Data provided >>
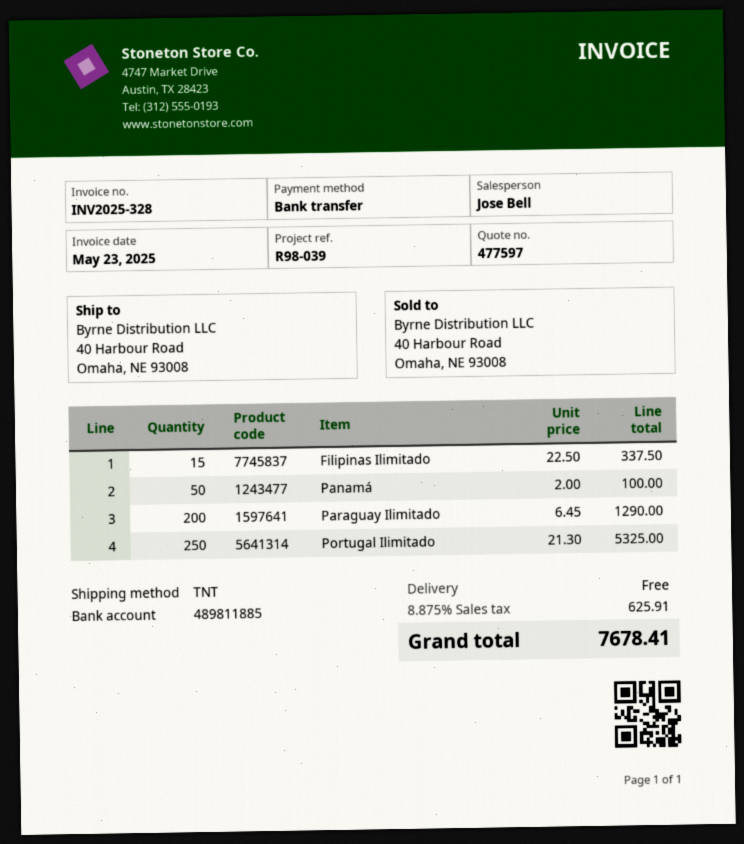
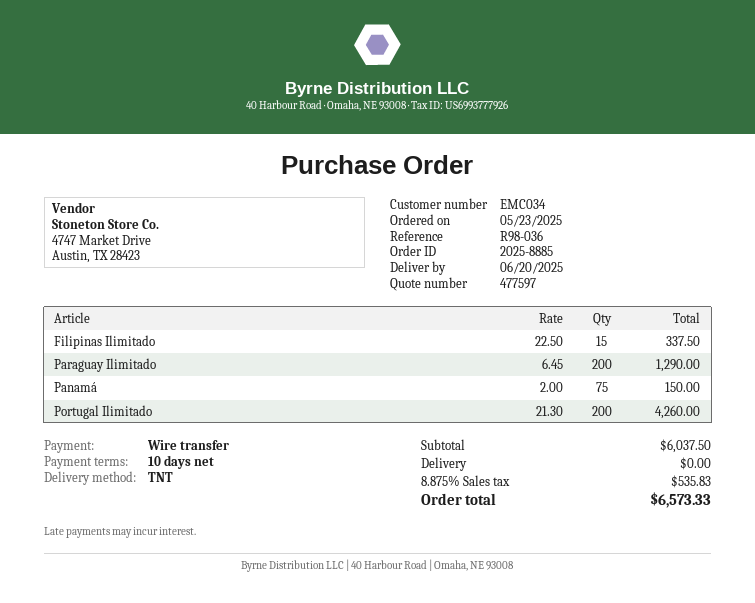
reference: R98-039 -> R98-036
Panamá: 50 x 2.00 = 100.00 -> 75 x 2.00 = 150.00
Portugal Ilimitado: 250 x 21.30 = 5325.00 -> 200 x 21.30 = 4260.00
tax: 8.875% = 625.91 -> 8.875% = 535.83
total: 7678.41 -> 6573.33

What you need to do >>
Apart from the pictures, return every entry above exactly as given.

Problem solution >>
reference: R98-039 -> R98-036
Panamá: 50 x 2.00 = 100.00 -> 75 x 2.00 = 150.00
Portugal Ilimitado: 250 x 21.30 = 5325.00 -> 200 x 21.30 = 4260.00
tax: 8.875% = 625.91 -> 8.875% = 535.83
total: 7678.41 -> 6573.33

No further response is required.